Parent/teacher meetings and confidentiality

(61 Posts)
baffledgov Thu 23-May-13 22:22:10

I have NC'ed for this to avoid outing myself. My DC's state primary school (with which I'm very happy) has adopted a new policy of showing parents a graph chart of their child's progress at parent/teacher meetings. The chart is useful and clear and shows whether the child is meeting the expected progress levels in math, literacy, etc. It also shows where my DC stands in relation to the other children in the class.

So far, so good, but what makes me uncomfortable is that each chart also shows the names and progress levels of all the other children in the class. So as the teacher sits next to me and points to my DC's name, I can also easily see that little Freddie (an invented name!) is at the top of the class in terms of achievement, little Amaan is at the bottom, etc, etc.

Doesn't this breach confidentiality rules?
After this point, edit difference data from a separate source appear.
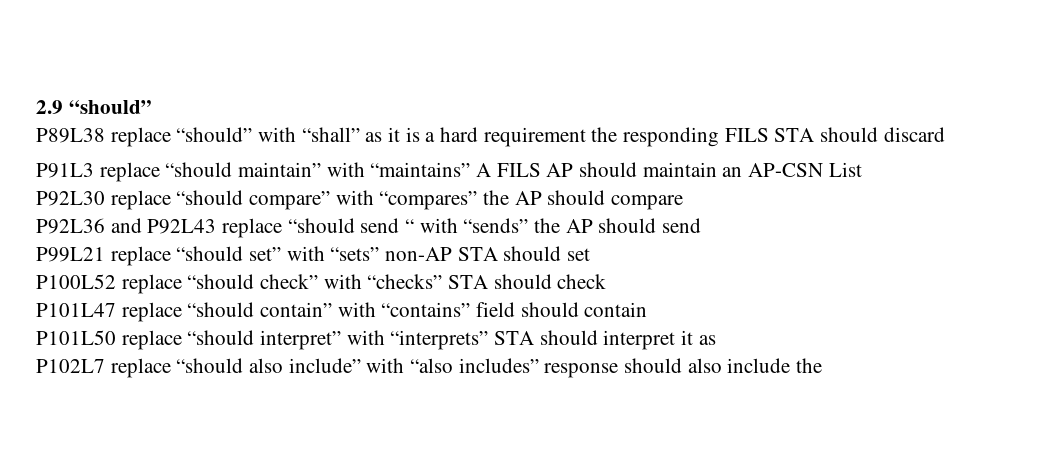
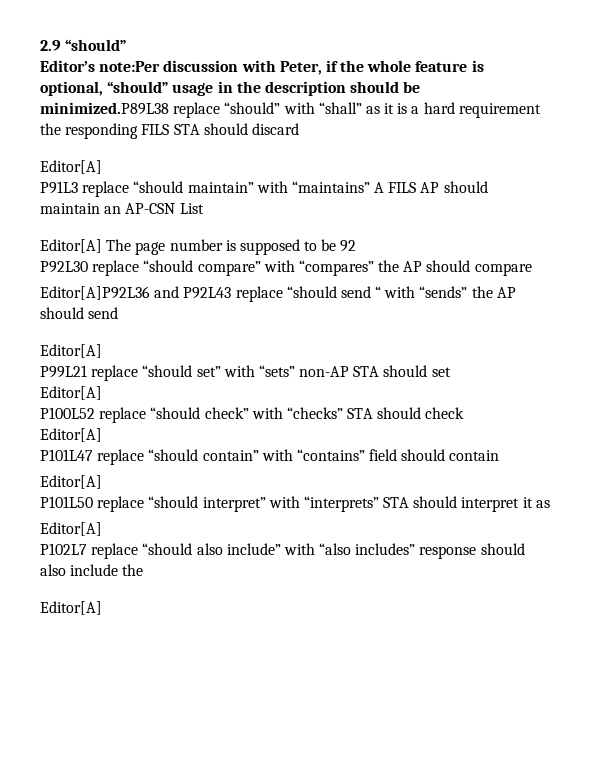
- P89L38 replace “should” with “shall” as it is a hard requirement the responding FILS STA should discard
+ Editor’s note:Per discussion with Peter, if the whole feature is optional, “should” usage in the description should be minimized.P89L38 replace “should” with “shall” as it is a hard requirement the responding FILS STA should discard
+ Editor[A]
+ Editor[A] The page number is supposed to be 92
- P92L36 and P92L43 replace “should send “ with “sends” the AP should send
+ Editor[A]P92L36 and P92L43 replace “should send “ with “sends” the AP should send
+ Editor[A]
  P99L21 replace “should set” with “sets” non-AP STA should set
+ Editor[A]
  P100L52 replace “should check” with “checks” STA should check
+ Editor[A]
  P101L47 replace “should contain” with “contains” field should contain
+ Editor[A]
  P101L50 replace “should interpret” with “interprets” STA should interpret it as
+ Editor[A]
  P102L7 replace “should also include” with “also includes” response should also include the
+ Editor[A]

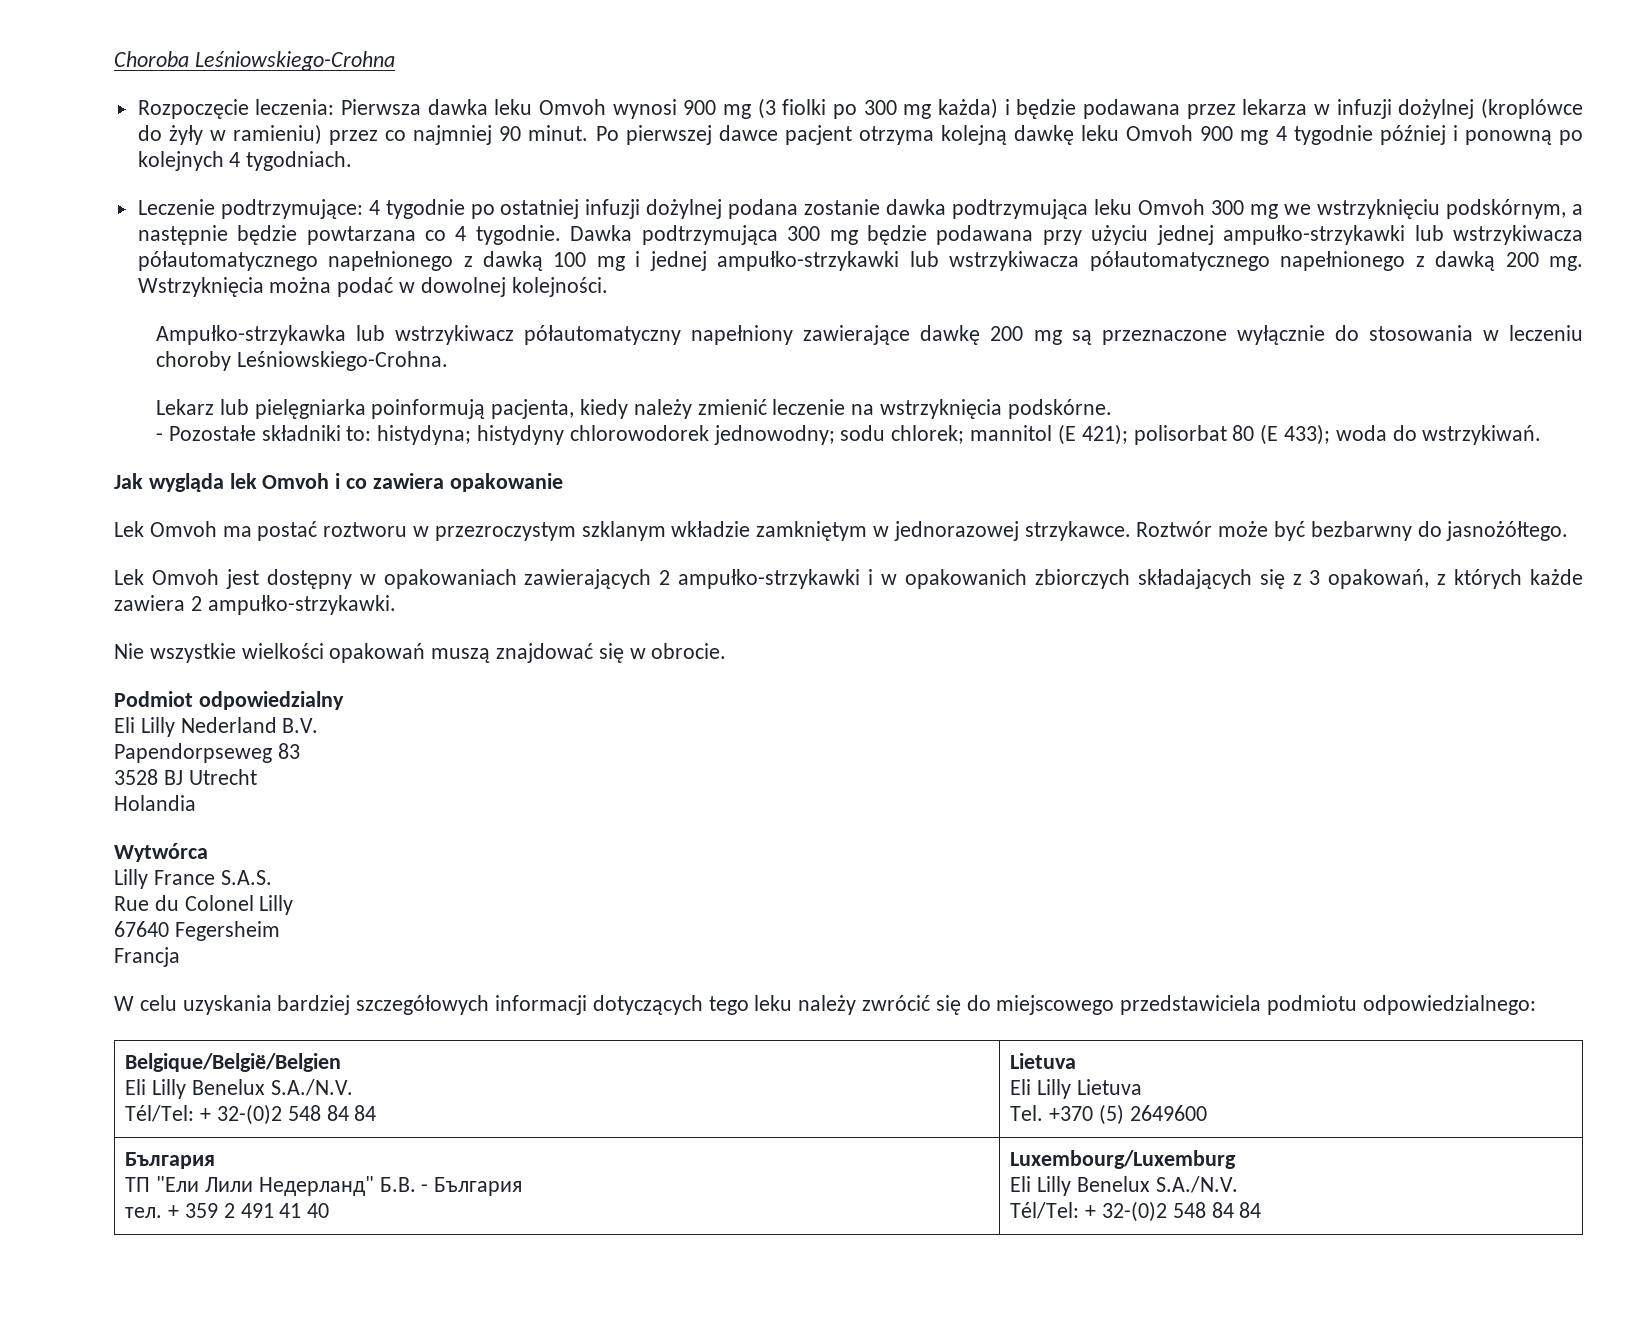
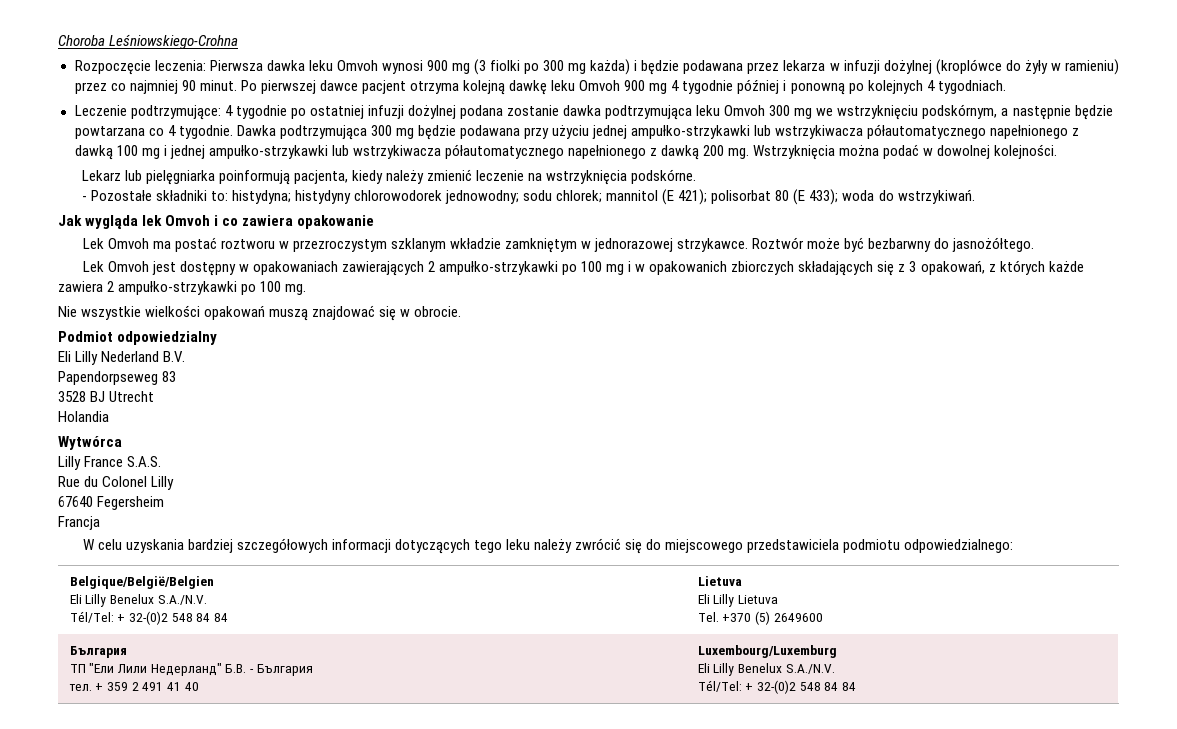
- Ampułko-strzykawka lub wstrzykiwacz półautomatyczny napełniony zawierające dawkę 200 mg są przeznaczone wyłącznie do stosowania w leczeniu choroby Leśniowskiego-Crohna.
- Lek Omvoh jest dostępny w opakowaniach zawierających 2 ampułko-strzykawki i w opakowanich zbiorczych składających się z 3 opakowań, z których każde zawiera 2 ampułko-strzykawki.
+ Lek Omvoh jest dostępny w opakowaniach zawierających 2 ampułko-strzykawki po 100 mg i w opakowanich zbiorczych składających się z 3 opakowań, z których każde zawiera 2 ampułko-strzykawki po 100 mg.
I suspect that it does. I don't object to Amaan's parents knowing that he is at the bottom, but if I were Amaan's mum, I would be bloody annoyed knowing that every other parent in the class also knew that Amaan was at the bottom. So since I'm a governor at the school, I mentioned the issue at a governors' meeting. My concern was very quickly dismissed by the headteacher, staff and most of the other governors. I was told that the charts are wonderful, that all the the parents knowing where all the other children in the class stand academically wasn't a problem, and that parents should look at the name of their DC only and ignore the other names on the list. I think this is rubbish as all the names are on the same page and it is impossible not to see at least SOME of the other names and where they rank on the list. I was told that logistically it would be too time-consuming to create anonymous charts to show each parent (that is, charts that identified only their own DC by name).

So are they right? Should I stop worrying about this? I'm not concerned about my own DC's data being shared with other parents. It's just the principle of the thing that seems wrong to me.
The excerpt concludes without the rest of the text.